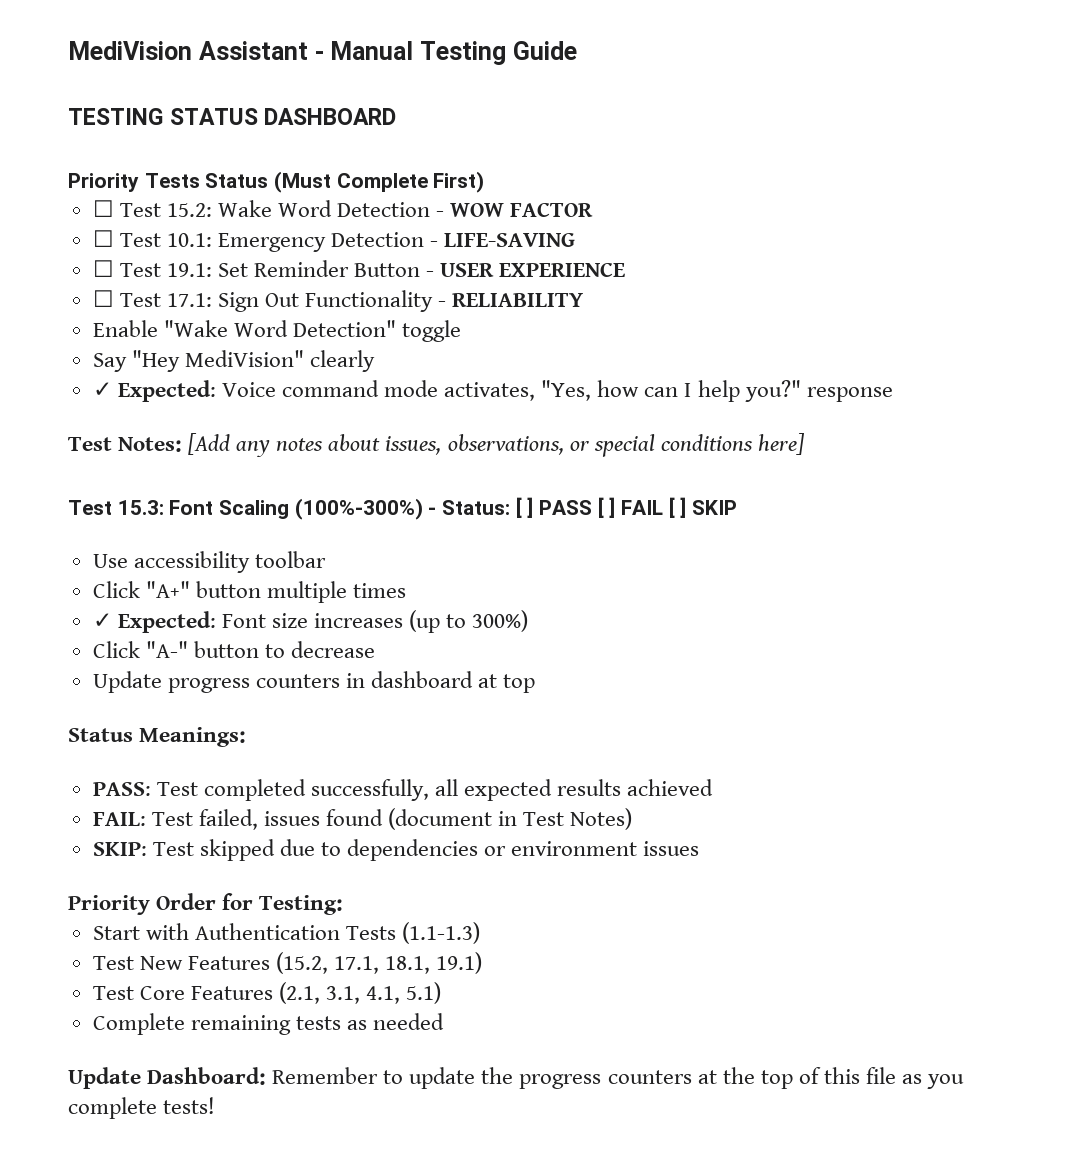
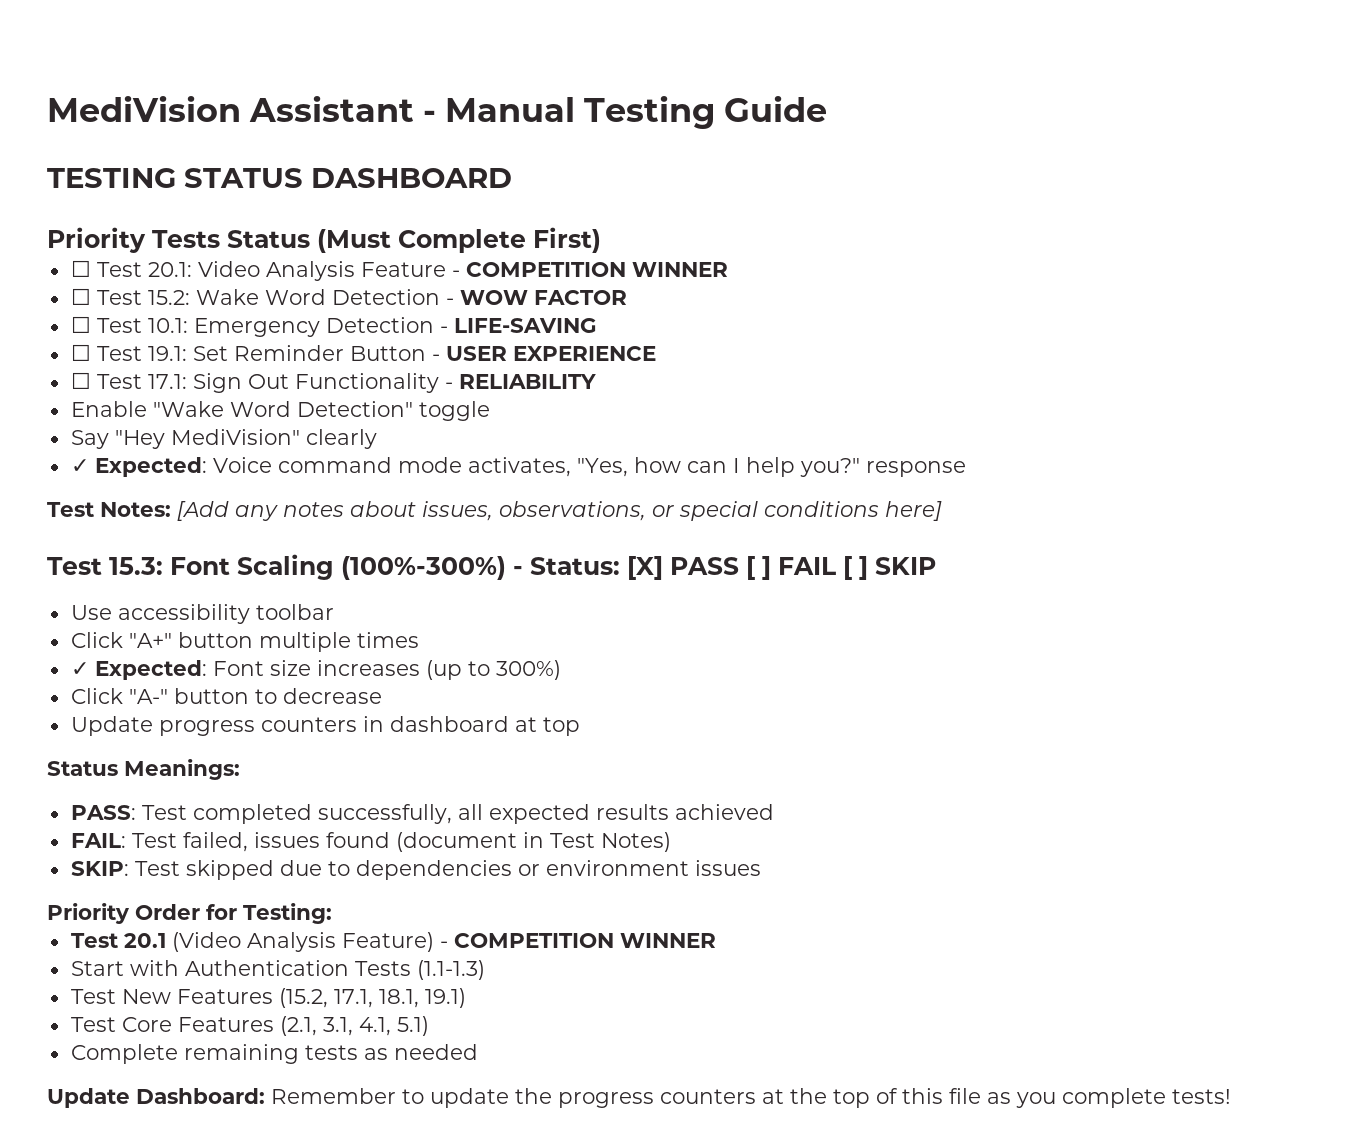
+ ☐ Test 20.1: Video Analysis Feature - COMPETITION WINNER
- Test 15.3: Font Scaling (100%-300%) - Status: [ ] PASS [ ] FAIL [ ] SKIP
+ Test 15.3: Font Scaling (100%-300%) - Status: [X] PASS [ ] FAIL [ ] SKIP
+ Test 20.1 (Video Analysis Feature) - COMPETITION WINNER

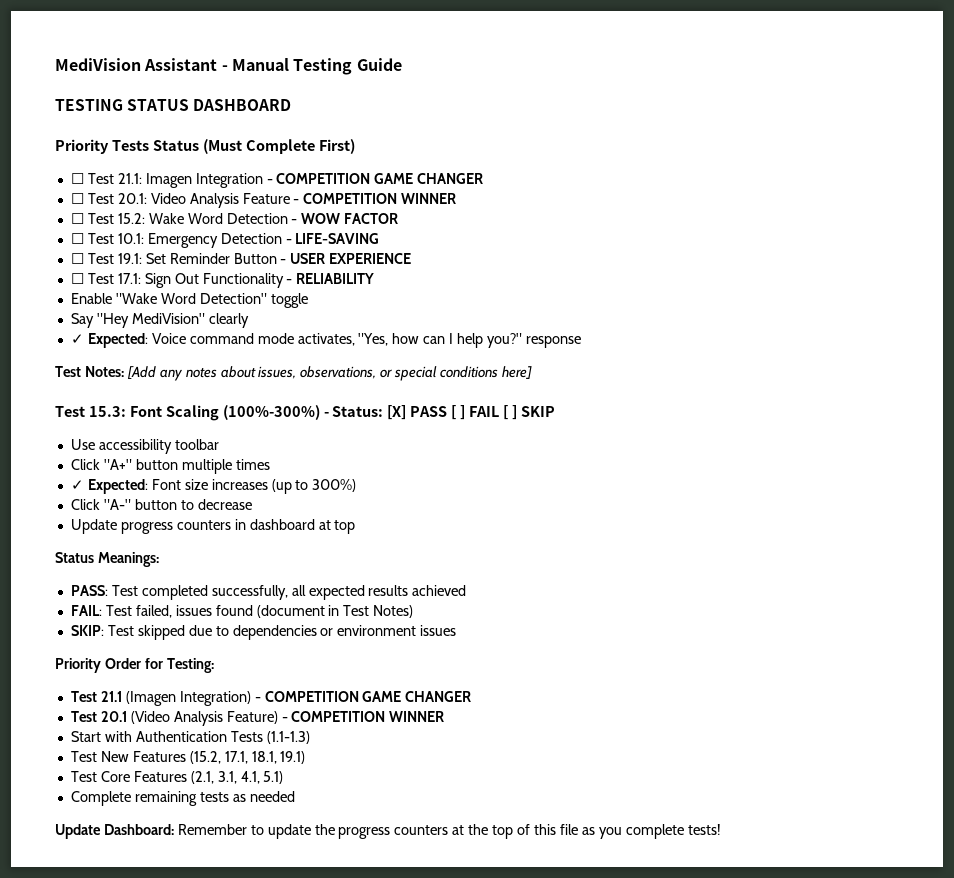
+ ☐ Test 21.1: Imagen Integration - COMPETITION GAME CHANGER
+ Test 21.1 (Imagen Integration) - COMPETITION GAME CHANGER

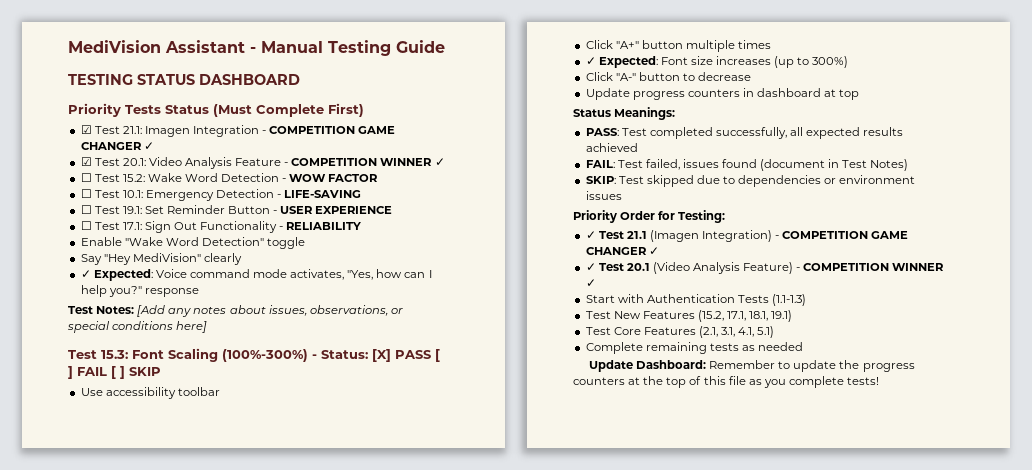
- ☐ Test 21.1: Imagen Integration - COMPETITION GAME CHANGER
- ☐ Test 20.1: Video Analysis Feature - COMPETITION WINNER
+ ☑ Test 21.1: Imagen Integration - COMPETITION GAME CHANGER ✓
+ ☑ Test 20.1: Video Analysis Feature - COMPETITION WINNER ✓
- Test 21.1 (Imagen Integration) - COMPETITION GAME CHANGER
- Test 20.1 (Video Analysis Feature) - COMPETITION WINNER
+ ✓ Test 21.1 (Imagen Integration) - COMPETITION GAME CHANGER ✓
+ ✓ Test 20.1 (Video Analysis Feature) - COMPETITION WINNER ✓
================
Copy out, word for word, only the lines from the one with "- ☐ Test 20.1: Video" through the last line of the material above.

__Task solution__:
- ☐ Test 20.1: Video Analysis Feature - COMPETITION WINNER
+ ☑ Test 21.1: Imagen Integration - COMPETITION GAME CHANGER ✓
+ ☑ Test 20.1: Video Analysis Feature - COMPETITION WINNER ✓
- Test 21.1 (Imagen Integration) - COMPETITION GAME CHANGER
- Test 20.1 (Video Analysis Feature) - COMPETITION WINNER
+ ✓ Test 21.1 (Imagen Integration) - COMPETITION GAME CHANGER ✓
+ ✓ Test 20.1 (Video Analysis Feature) - COMPETITION WINNER ✓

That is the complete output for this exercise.